Step 5: Create an initialization job

Use your cluster certificate to create a Kubernetes job that initializes the RWKV-Runner model. This job runs on a BestEffort QoS class instance. Create a job workload.

  1. Create a file named rwkv-init-job.yaml and add the following content.

    View content of rwkv-init-job.yaml

    apiVersion: batch/v1
    kind: Job
    metadata:
      name: job-demo
    spec:
      activeDeadlineSeconds: 600
      backoffLimit: 6
      completionMode: NonIndexed
      completions: 1
      parallelism: 1
      suspend: false
      template:
        metadata:
          labels:
            alibabacloud.com/compute-qos: best-effort # Specifies the BestEffort QoS class.
            # To use the default QoS class, use: alibabacloud.com/compute-qos: default
            app: job-demo
        spec:
          containers:
          - name: job
            image: registry.cn-beijing.aliyuncs.com/acs-demo-ns/rwkv-init-job:1.0.0
            imagePullPolicy: Always
            resources:
              requests:
                cpu: 500m
                memory: 1Gi
            terminationMessagePath: /dev/termination-log
            terminationMessagePolicy: File
          dnsPolicy: ClusterFirst
          restartPolicy: Never
          schedulerName: default-scheduler
          securityContext: {}
          terminationGracePeriodSeconds: 30
    
  2. Run the following command to submit the initialization job.

    kubectl apply -f rwkv-init-job.yaml
  3. Confirm that the initialization job completed.

    kubectl get pod

    The job pod STATUS shows Completed.

Step 6: Test the application

Access the deployed application through its service.

  1. Log on to the ACS console.
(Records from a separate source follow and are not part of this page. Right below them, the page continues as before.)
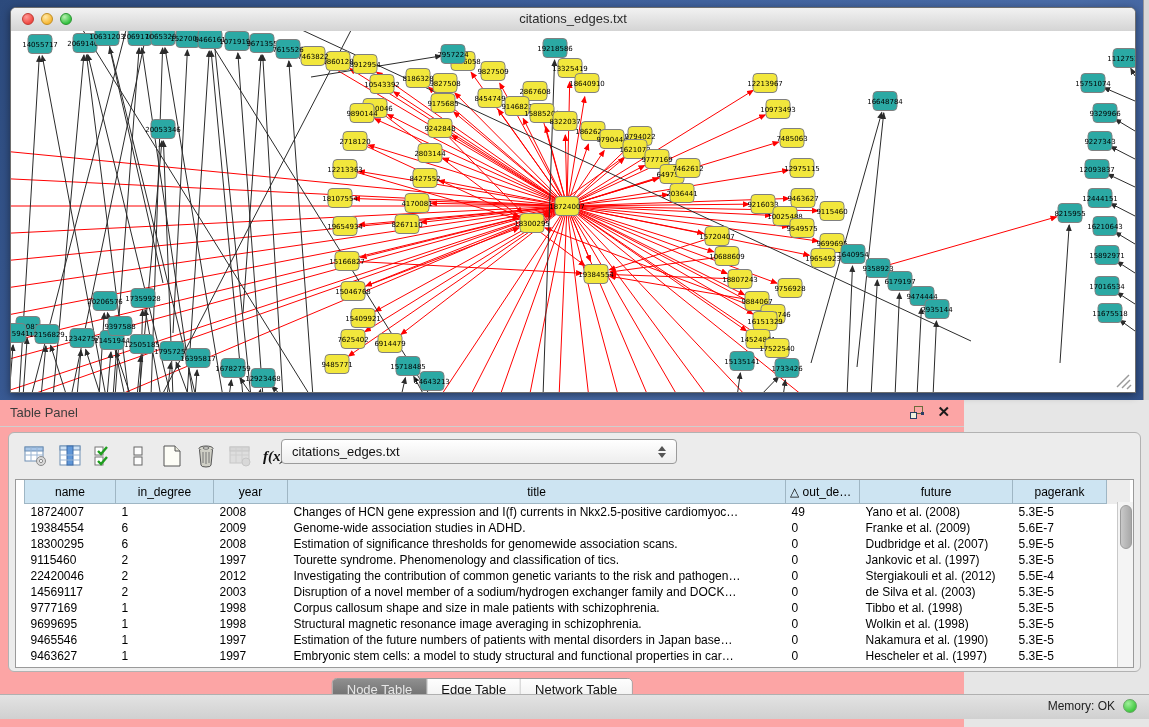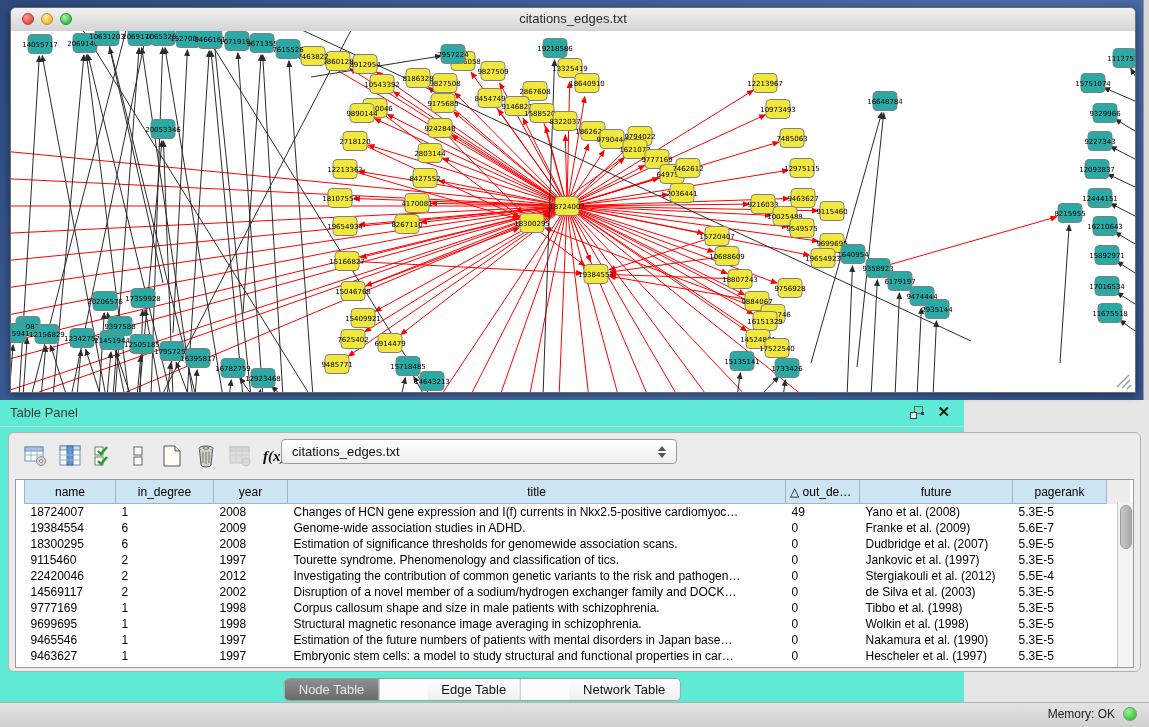--- a/index.html
+++ b/index.html
@@ -16,21 +16,21 @@
             border-bottom:1px solid #9b9b9b;position:relative;}
   .titlebar .title{position:absolute;left:0;right:0;top:3px;text-align:center;font-size:13px;color:#2b2b2b;}
   .lights{position:absolute;left:11px;top:5px;display:flex;gap:7px;}
   .light{width:12px;height:12px;border-radius:50%;box-sizing:border-box;}
   .light.red{background:radial-gradient(circle at 35% 30%,#ff9a96,#f04943 70%);border:1px solid #c03a33;}
   .light.yellow{background:radial-gradient(circle at 35% 30%,#ffe9a8,#f7b835 70%);border:1px solid #c08d22;}
   .light.green{background:radial-gradient(circle at 35% 30%,#b9f0b0,#35c342 70%);border:1px solid #2a9431;}
   .canvas{position:absolute;left:0;top:23px;right:0;bottom:0;background:#fff;overflow:hidden;}
   svg text.nlabel{font-family:"DejaVu Sans",sans-serif;font-size:7px;fill:#000;}
   
-  .table-panel{position:absolute;left:0;top:400px;width:964px;height:327px;background:#5eead4;}
+  .table-panel{position:absolute;left:0;top:400px;width:964px;height:327px;background:#fca5a5;}
   .tp-header{height:26px;position:relative;border-bottom:1px solid #cfcfcf;}
   .tp-header .tp-title{position:absolute;left:10px;top:5px;font-size:13px;color:#3c3c3c;}
   .tp-float{position:absolute;right:40px;top:6px;width:14px;height:13px;}
   .tp-close{position:absolute;right:14px;top:4px;font-size:15px;font-weight:bold;color:#1b1b1b;line-height:16px;}
   .tp-inner{position:absolute;left:8px;top:32px;width:1133px;height:240px;background:#ececec;
             border:1px solid #b2b2b2;border-radius:6px;box-sizing:border-box;}
   .toolbar{position:absolute;left:14px;top:8px;height:30px;display:flex;align-items:center;gap:8px;}
   .tool{width:26px;height:26px;display:flex;align-items:center;justify-content:center;}
   .fx{font-family:"Liberation Serif",serif;font-style:italic;font-weight:bold;font-size:15px;color:#111;margin:0 2px;}
   .combo{position:absolute;left:272px;top:6px;width:396px;height:25px;border:1px solid #9b9b9b;border-radius:4px;
@@ -43,26 +43,26 @@
   
   .grid{position:absolute;left:6px;top:46px;right:6px;bottom:3px;background:#fff;border:1px solid #9a9a9a;overflow:hidden;}
   table.data{border-collapse:collapse;table-layout:fixed;width:1105px;font-size:12px;color:#000;margin-left:8px;}
   table.data th{background:#cde4f2;border:1px solid #9fb6c4;border-top:none;height:21px;font-weight:normal;
                 text-align:center;overflow:hidden;white-space:nowrap;}
   table.data td{height:16px;padding:0 0 0 6px;overflow:hidden;white-space:nowrap;border:none;}
   .vscroll{position:absolute;right:0;top:22px;bottom:0;width:15px;background:#f4f4f4;border-left:1px solid #c8c8c8;}
   .vthumb{position:absolute;left:2px;top:3px;width:10px;height:42px;border-radius:6px;background:linear-gradient(90deg,#c9c9c9,#a8a8a8);border:1px solid #9b9b9b;}
   
   .seg{position:absolute;left:50%;transform:translateX(-50%);top:278px;display:flex;border:1px solid #9d9d9d;
-       border-radius:5px;overflow:hidden;background:#fdfdfd;font-size:13px;height:21px;line-height:21px;gap:48px;}
+       border-radius:5px;overflow:hidden;background:#fdfdfd;font-size:13px;height:21px;line-height:21px;}
   .seg .tab{padding:0 14px;color:#111;border-right:1px solid #c0c0c0;background:linear-gradient(#fefefe,#f0f0f0);}
   .seg .tab:last-child{border-right:none;}
   .seg .tab.selected{background:linear-gradient(#8f8f8f,#6a6a6a);color:#e8e8e8;}
   
-  .statusbar{position:absolute;left:0;bottom:0;width:1149px;height:24px;background:linear-gradient(#e3e3e3,#d0d0d0);
+  .statusbar{position:absolute;left:0;bottom:8px;width:1149px;height:24px;background:linear-gradient(#e3e3e3,#d0d0d0);
              border-top:1px solid #b0b0b0;}
   .mem{position:absolute;right:34px;top:4px;font-size:12px;color:#222;}
   .memdot{position:absolute;right:12px;top:4px;width:14px;height:14px;border-radius:50%;
           background:radial-gradient(circle at 35% 30%,#9ff09a,#3cc63c 75%);border:1px solid #66a564;box-sizing:border-box;}
   .splitter-grip{position:absolute;left:570px;top:401px;width:8px;height:6px;color:#8a8a8a;font-size:8px;line-height:6px;}
 </style>
 </head>
 <body>
 
 <div class="desktop">
@@ -867,21 +867,21 @@
               <td>2012</td>
               <td>Investigating the contribution of common genetic variants to the risk and pathogen…</td>
               <td>0</td>
               <td>Stergiakouli et al. (2012)</td>
               <td>5.5E-4</td>
               <td></td>
             </tr>
             <tr>
               <td>14569117</td>
               <td>2</td>
-              <td>2002</td>
+              <td>2003</td>
               <td>Disruption of a novel member of a sodium/hydrogen exchanger family and DOCK…</td>
               <td>0</td>
               <td>de Silva et al. (2003)</td>
               <td>5.3E-5</td>
               <td></td>
             </tr>
             <tr>
               <td>9777169</td>
               <td>1</td>
               <td>1998</td>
On the Cluster page, click the name of your target cluster (ACS-Demo).

  2. In the left-side navigation pane, choose Network > Services.

  3. On the Services page, find the newly created service (chat-frontend-svc) and click the IP address in the External IP column to access your generative AI chat application.

Clean up resources

ACS cluster fees have two components:

  • Compute power used by workloads, charged by ACS.

  • Other Alibaba Cloud resources, charged by their respective services.

After completing this tutorial:

  • If you no longer need the cluster, delete it and its associated resources. Delete a cluster.

  • To keep using the cluster, maintain an account balance of at least CNY 100.00. Cloud resource billing.